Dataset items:
--------------------------------------------------

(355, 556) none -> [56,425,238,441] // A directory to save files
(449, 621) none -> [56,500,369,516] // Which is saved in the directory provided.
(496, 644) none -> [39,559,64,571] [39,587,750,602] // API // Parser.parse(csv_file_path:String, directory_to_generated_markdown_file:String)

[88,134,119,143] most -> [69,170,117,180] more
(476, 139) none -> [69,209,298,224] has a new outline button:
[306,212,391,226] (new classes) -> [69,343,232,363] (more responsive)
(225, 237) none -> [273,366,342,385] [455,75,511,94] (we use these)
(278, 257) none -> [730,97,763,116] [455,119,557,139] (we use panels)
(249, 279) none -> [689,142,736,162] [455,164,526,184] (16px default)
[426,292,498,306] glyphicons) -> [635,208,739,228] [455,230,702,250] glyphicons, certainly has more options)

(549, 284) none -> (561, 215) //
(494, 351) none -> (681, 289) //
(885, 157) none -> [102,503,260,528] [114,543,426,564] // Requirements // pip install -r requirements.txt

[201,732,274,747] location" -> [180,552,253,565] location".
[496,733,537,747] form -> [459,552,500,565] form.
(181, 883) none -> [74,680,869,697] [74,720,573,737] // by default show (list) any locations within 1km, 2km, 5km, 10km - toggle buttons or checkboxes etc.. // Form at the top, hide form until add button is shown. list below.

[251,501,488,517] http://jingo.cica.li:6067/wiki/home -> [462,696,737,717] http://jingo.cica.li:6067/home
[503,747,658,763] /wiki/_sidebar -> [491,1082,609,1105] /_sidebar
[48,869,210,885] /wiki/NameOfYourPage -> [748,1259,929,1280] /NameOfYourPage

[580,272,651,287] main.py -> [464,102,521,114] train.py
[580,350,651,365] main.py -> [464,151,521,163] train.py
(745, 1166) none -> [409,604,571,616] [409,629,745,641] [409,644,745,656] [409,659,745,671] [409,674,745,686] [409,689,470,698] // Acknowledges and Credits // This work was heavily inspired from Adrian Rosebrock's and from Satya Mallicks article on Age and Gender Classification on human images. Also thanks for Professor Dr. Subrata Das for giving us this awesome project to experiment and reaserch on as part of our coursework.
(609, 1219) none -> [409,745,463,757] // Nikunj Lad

--------------------------------------------------

* _PROBLEM TO SOLVE_: In the entries above, count the lines that include "button" and write nothing but that number.

* _WRITTEN ANSWER_: 2